5.1 ADJUSTMENTS FOR STOCK SPLITS AND SUBDIVISIONS. In the event the
Company should at any time or from time to time after the date of
issuance hereof fix a record date for the effectuation of a split or
subdivision of the outstanding shares of Common Stock or the
determination of holders of Common Stock entitled to receive a
dividend or other distribution payable in additional shares of
Common Stock or other securities or rights convertible into, or
entitling the holder thereof to receive directly or indirectly,
additional shares of Common Stock (hereinafter referred to as
"Common Stock Equivalents") without payment of any consideration by
such holder for the additional shares of Common Stock Equivalents
(including the additional shares of Common Stock issuable upon
conversion or exercise thereof), then, as of such record date (or
the date of such dividend distribution, split or subdivision if no
record date is fixed), the Conversion Price of this Note shall be
appropriately decreased so that the number of shares of Common Stock
issuable upon conversion of this Note shall be increased in
proportion to such increase of outstanding shares.

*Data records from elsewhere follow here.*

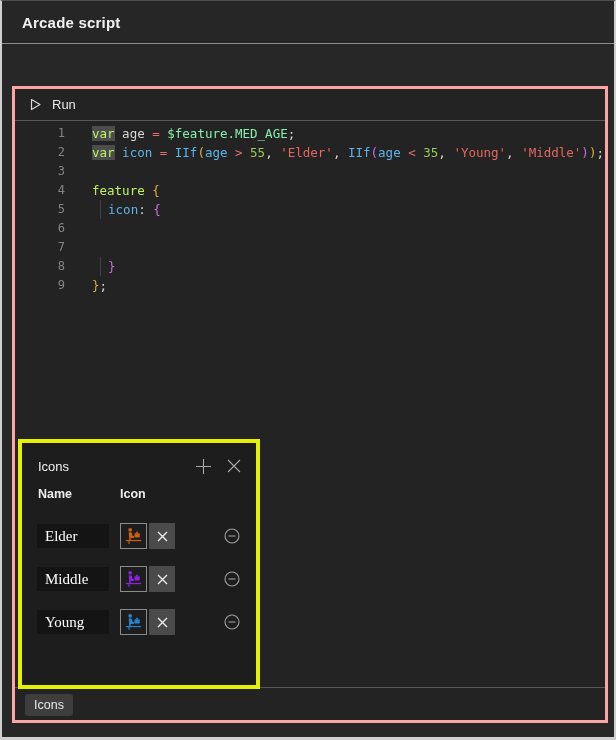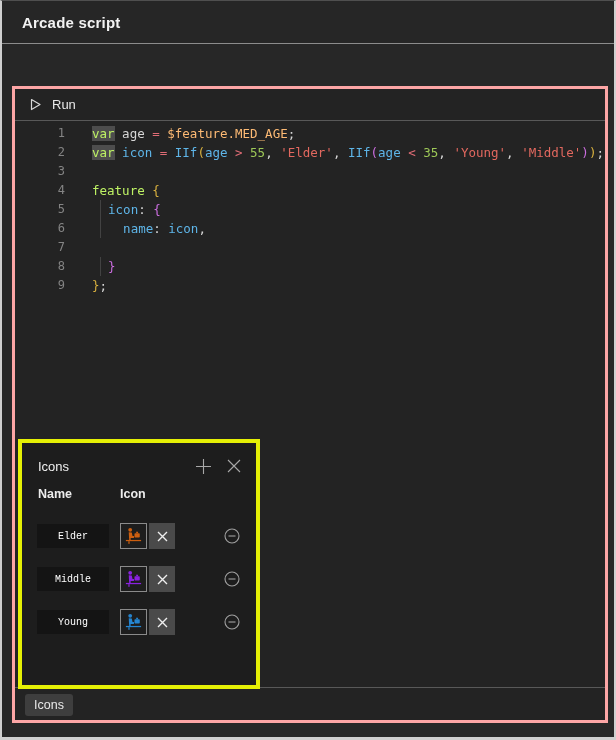"$feature.MED_AGE" .gl { color: #fdba74 -> #86efac }
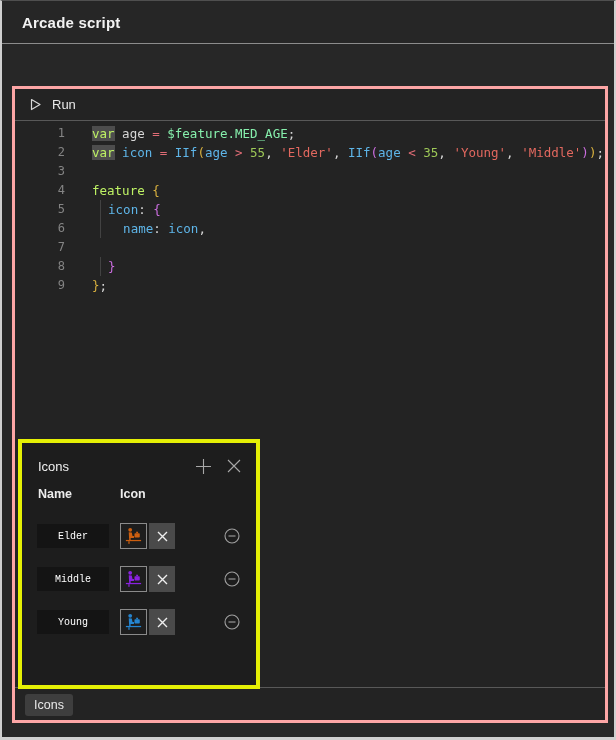"name: icon," span.code { html: <span><span> </span><span></span><span> </span><span>name</span><span>: </span><span>icon</span><span>,</span></span> -> none }
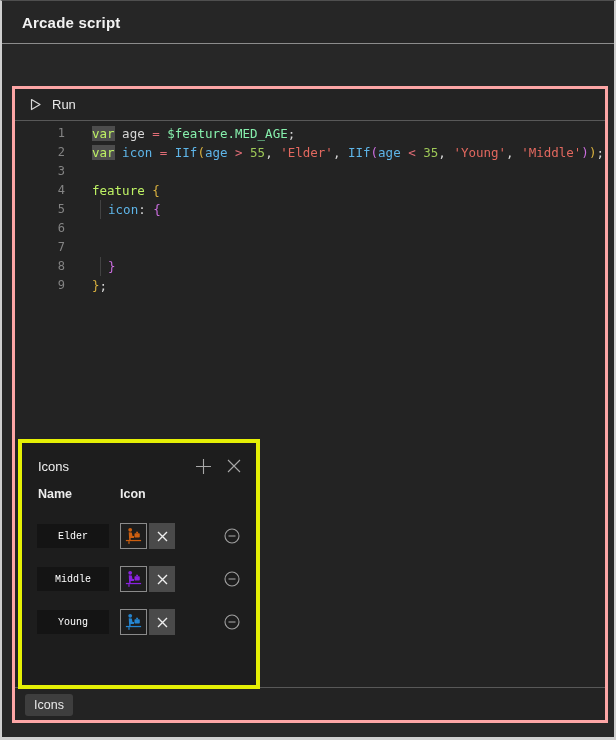"Elder" .name-input { font-family: Liberation Mono, monospace -> Liberation Serif, serif; font-size: 10px -> 15px; text-align: center -> none }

5.2 ADJUSTMENTS FOR REVERSE STOCK SPLITS. If the numbers of shares of
Common Stock outstanding at any time after the date hereof is
decreased by a combination of the outstanding shares of Common
Stock, then, following the record date of such combination, the
Conversion Price for this Note shall be appropriately increased so
that the number of shares of Common Stock issuable on conversion
hereof shall be decreased in proportion to such decrease in
outstanding shares.
5.3 RESERVATION OF STOCK ISSUABLE UPON CONVERSION. The Company shall at
all times reserve and keep available out of its authorized but
unissued Common Stock solely for the purpose of effecting the
conversion of the Note such number of its shares of Common Stock as
shall from time to time be sufficient to effect the conversion of
the Note; and if at any time the number of authorized but unissued
shares of Common Stock shall not be sufficient to effect the
conversion of the entire outstanding principal amount of this Note,
in addition to such other remedies as shall be available to the
Holder of this Note, the Company will use its best efforts to take
such corporate action as may, in the opinion of its counsel, be
necessary to increase its authorized but unissued shares of Common
Stock to such number of shares as shall be sufficient for such
purposes. The Company hereby agrees to not pledge, restrict or
otherwise encumber the shares of Common Stock which have been
reserved for the conversion of the Note by Holder.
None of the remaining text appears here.